オレはセンセーが目の端に入るかどうかの角度でチラッと顔を向けた。

 

「お前、2年の選択科目で物理取ってるよな?それも1学期の成績トップだった…」


 オレはぐっと言葉に詰まった。


「葉山、中学の頃は、明らかに数学得意だったしな。ちょっと俺みたいなヤツがいるなって思ってた」

 

空っぽの教室に向かって、独り言みたいに続けた。

 

「お前は自分で気付いていたか知らないけけど、難問解いてる時のお前は生き生きしててさ、楽しそうに見えたんだよ」

ちょっと目線を上げながら、懐かしいシーンを見てるのが分かった。
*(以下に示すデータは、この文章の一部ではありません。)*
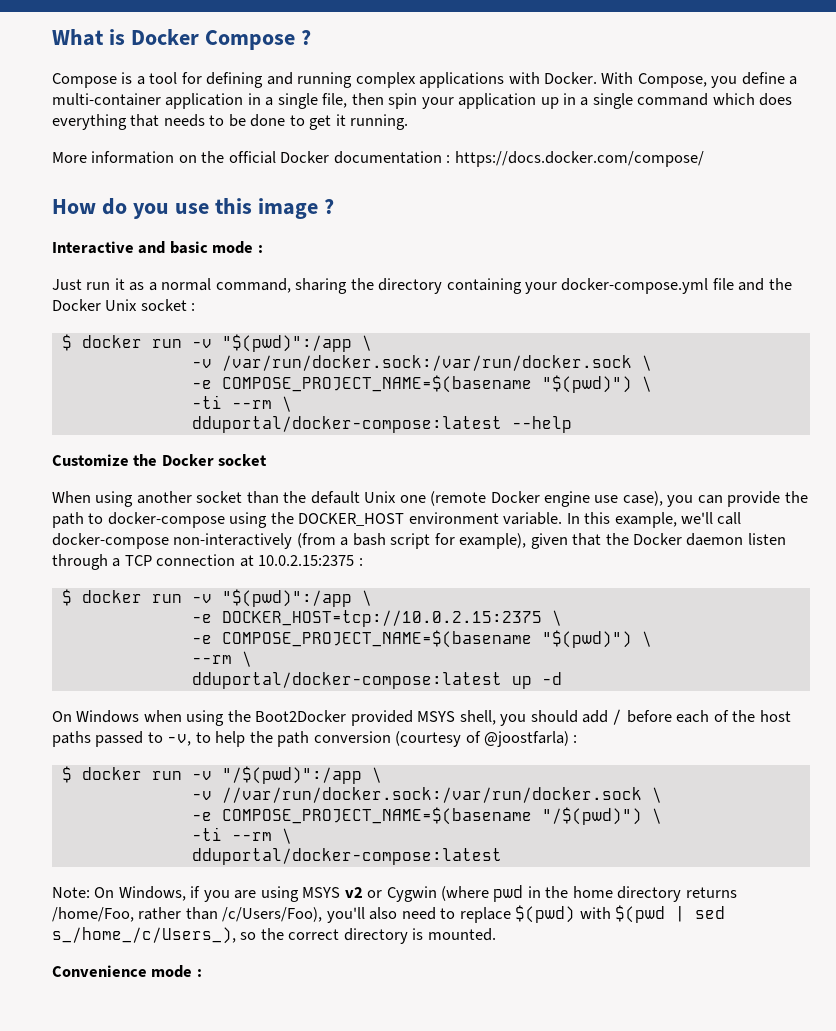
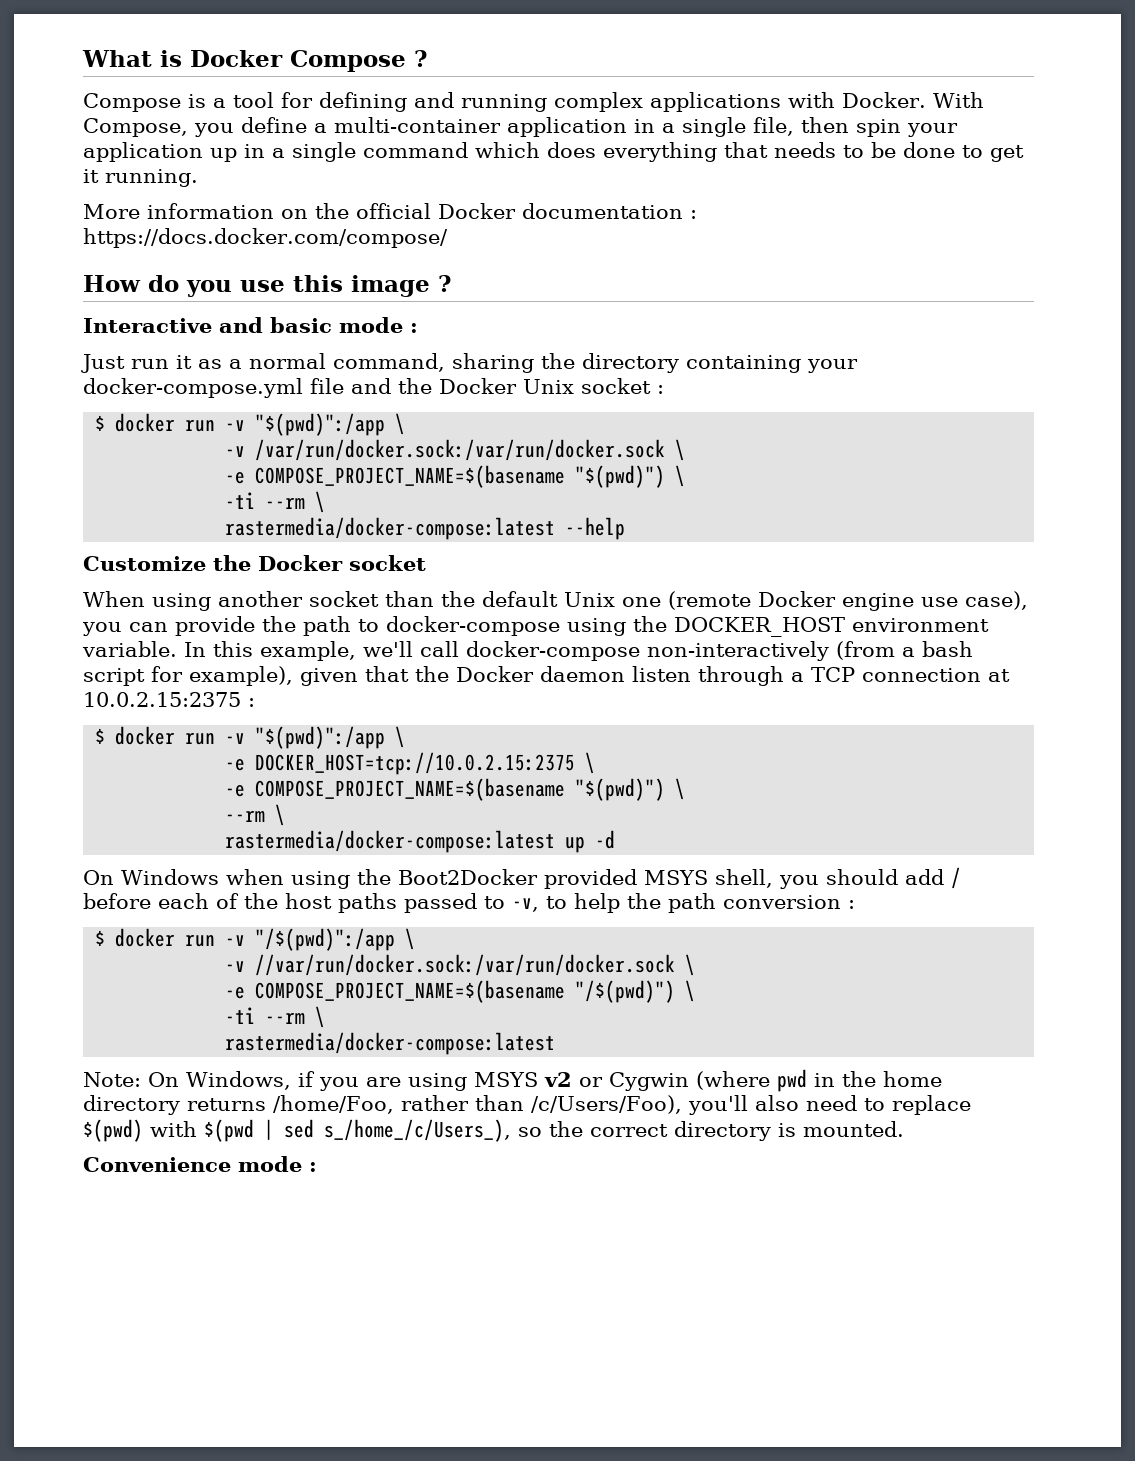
[191,416,502,433] dduportal/docker-compose:latest -> [225,517,556,540] rastermedia/docker-compose:latest
[191,672,502,689] dduportal/docker-compose:latest -> [225,830,556,853] rastermedia/docker-compose:latest
[395,731,570,747] (courtesy of @joostfarla) -> (841, 902) none
[191,848,502,865] dduportal/docker-compose:latest -> [225,1032,556,1055] rastermedia/docker-compose:latest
にこやかな表情が、きっと過去のオレに向けられていた。

 

「俺はさ、その時はもう教員免許終盤って頃で。でも『取り敢えず先生にでもなるか』みたいにふんわり決めてたんだけどな、葉山を見てさ、こんな子に教えてやりてぇなって思った。数学ってもっと広くて、面白いんだぜって」

 

 オレは胸がぐわっと熱くなって涙が溢れそうだった。ちゃんとセンセーを追っていると口から出そうだった。堪えるように、鉛筆をぐっと握った。

 

「それから教師って悪くないなって思えたんだ。情熱を注げる仕事だと思えた。葉山、どんな理由があって数学だけ出来ない選択を取っているのか分からないけどな、何かあればちゃんと相談に乗るからな」

 

 

 オレは何をしていたんだと後悔をした。

オレは答案用紙に目を落としたまま、頷いた。


 その日の補習最後の再テストは満点を取って終了した。

 

 

「能ある鷹は爪を隠すとは言うけど、急に爪出してきたな」

杉崎センセーは笑いながら嬉しそうだった。

 

「…ちょっとベクトルを変えようと思ったから」

分かりやすい行動に気恥しさもあったけれど、こんなところで足踏みしている場合じゃないと分かった。

 

「おぉ、そっか。葉山がんばれよ」

そう言って、オレの頭をガシガシと手荒に撫でた。

 

 オレは嬉しい半面、オレを子供としてしか見ていない先生の大人な手が、遠くて苦しかった。

 

「先生、オレ…、先生に追いつくから見てて」


「…おう、エンジン掛かったみたいだな。ちゃんと見ててやる」

 

 

 年はどうやっても追いつくことは出来ないけれど、ただ認められるだけではなくて、いつか肩を並べられるような存在になりたいと思った。